Avevamo bisogno dell’ennesima storia di mafia? Probabilmente no, ma questo non ha fermato i creatori e distributori di Iddu, film in concorso all’ottantunesima edizione del Festival del Cinema di Venezia.
Fabio Grassadonia e Antonio Piazza dirigono Toni Servillo e Elio Germano, ma anche Daniela Marra, Barbora Bobulova, Giuseppe Tantillo, Fausto Russo Alesi, Antonia Truppo, Tommaso Ragno, Betti Pedrazzi, Filippo Luna, Rosario Palazzolo, Roberto De Francesco, Vincenzo Ferrera, Maurizio Marchetti, Gianluca Zaccaria e Lucio Patanè, in quello che sembra una scrittura divisa per i due personaggi principali, che sono solo in contatto epistolare.
Iddu non parla di fatti realmente accaduti, ma è ispirato a Matteo Messina Denaro, mafioso siciliano rimasto latitante per troppi anni, e ai suoi pizzini, rinvenuti durante la latitanza del capomafia.

Attraverso queste lettere, il boss amministrava la sua esistenza nell’ombra e le sue operazioni malavitose. I pizzini, però, andavano oltre il loro scopo pratico di comunicazione illecita, rivelando tratti della sua personalità.
Il film di 130 minuti verrà distribuito dal 10 Ottobre 2024 da 01 Distribution al cinema con il titolo di Iddu – L’Ultimo Padrino.
Iddu, la trama del film di Grassadonia e Piazza
Traendo libera ispirazione dai pizzini, Iddu segue la vita di Catello (Toni Servillo) un ex-politico condannato per mafia e appena uscito di prigione, che agli inizio degli anni 2000 si trova a dover affrontare le conseguenze delle sue scelte. Ridotto in miseria e costantemente e giustamente umiliato dalla moglie, Catello si ritrova a fare i conti con ciò che ha lasciato indietro.
La storia prende una svolta quando i Servizi Segreti italiani lo prendono e lo mettono alle strette, chiedendogli di aiutare nella cattura di Matteo Messina Denaro (Elio Germano), l’ultimo grande latitante mafioso.
Catello, all’inizio riluttante, vede la possibilità di riscattarsi e di riacquistare un ruolo di rilievo.

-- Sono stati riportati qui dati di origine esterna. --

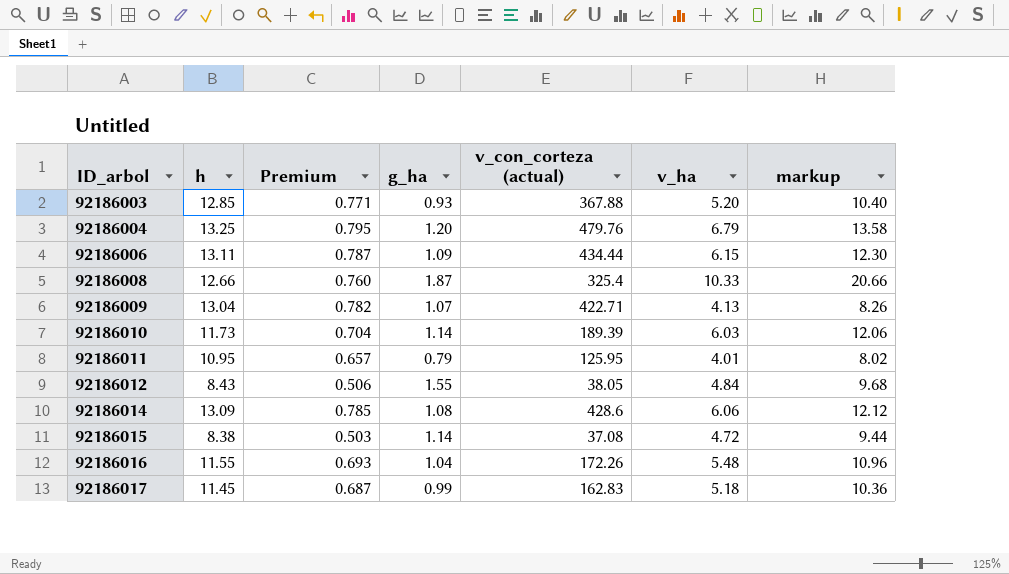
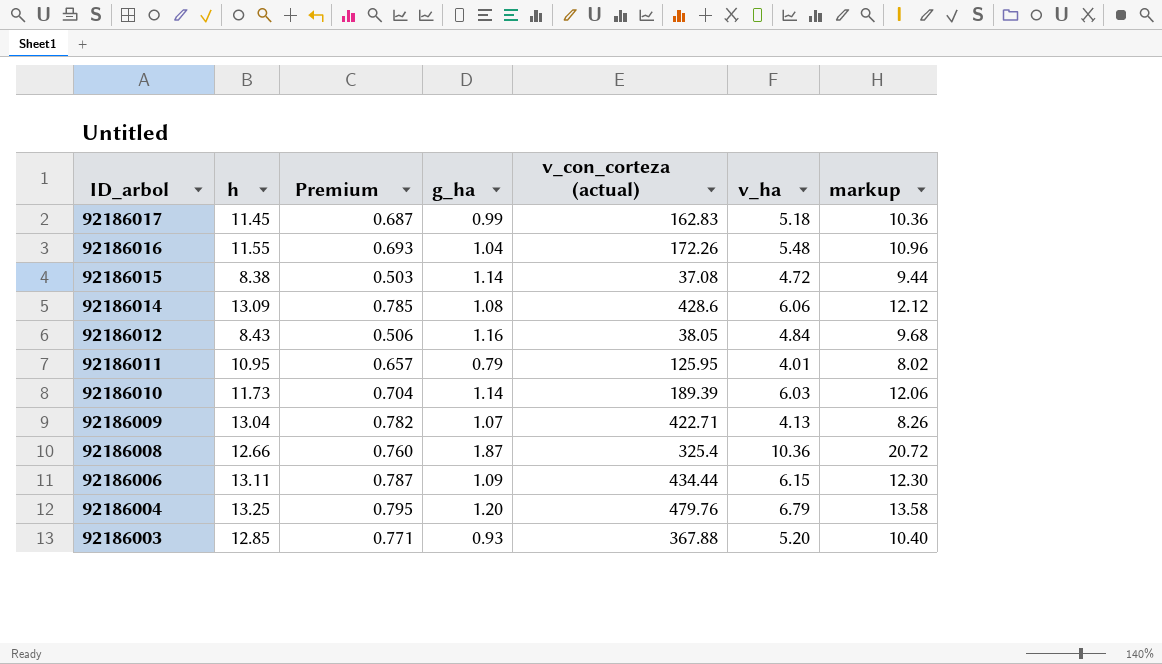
row order: ID_arbol ascending -> ID_arbol descending
92186012 | g_ha: 1.55 -> 1.16
92186008 | v_ha: 10.33 -> 10.36
92186008 | markup: 20.66 -> 20.72

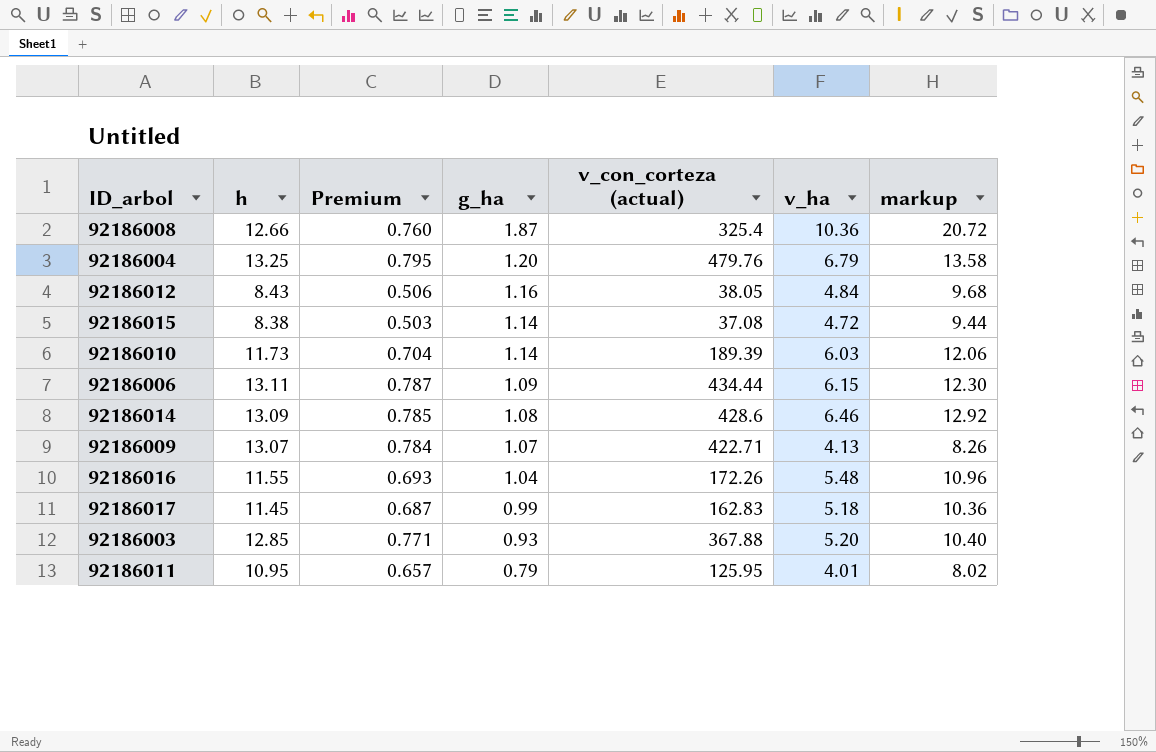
row order: ID_arbol descending -> g_ha descending
92186014 | v_ha: 6.06 -> 6.46
92186014 | markup: 12.12 -> 12.92
92186009 | h: 13.04 -> 13.07
92186009 | Premium: 0.782 -> 0.784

Inizia quindi un curioso scambio epistolare con Messina Denaro, sfruttando il lato più emotivo del boss per manipolarlo.
L’Ultimo Padrino, il commento sul film

Iddu, forse per la natura doppia della regia, sembra una fusione di due modi di trattare una storia di mafia: da una parte abbiamo un ridicolo Matteo, sagoma di uno stereotipo, serio e bidimensionale, dall’altra abbiamo la parte “Rai Fiction” con Catello e le varie dinamiche interpersonali più naturali e “simpaticone”.
I personaggi di Iddu li abbiamo già visti in altri prodotti simili, come l’agente Rita Mancuso (Daniela Marra) e Stefania, la sorella di Matteo, (Antonia Truppo): probabilmente l’unico personaggio “nuovo” è proprio quello di Catello, colto e ben consapevole di ciò che fa, non vittima delle circostanze ma abile opportunista amante del potere, almeno finché è durata.
C’è uno spiraglio di una storyline diversa con conseguente progressione del personaggio quando Matteo vuole aiutare la signora Lucia Russo (Barbara Bobul’ovà), ma di fatto si conclude con nulla. Al massimo, in questo rapporto tra i due si può evincere il motivo della latitanza prolungata di Messina Denaro.
Il pubblico sa già come sono andate le cose e non si può non percepire un sintomo di riluttanza diffusa nel corso di Iddu, che nel finale si acutizza in rassegnazione: il discorso del capo squadra dei Servizi Segreti Schiavon (Fausto Russo Alesi) è semplicemente deprimente, l’idea che il sistema mafioso sia nelle viscere di ogni cosa è spaventoso e fa arrabbiare.
Probabilmente, i due registi e sceneggiatori volevano proprio arrivare qui, a voler parlare ancora di mafia per tintinnare le antenne dello spettatore. Ma una domanda sorge spontanea: non è che parlarne così tanto ormai anestetizza? Iddu lo fa.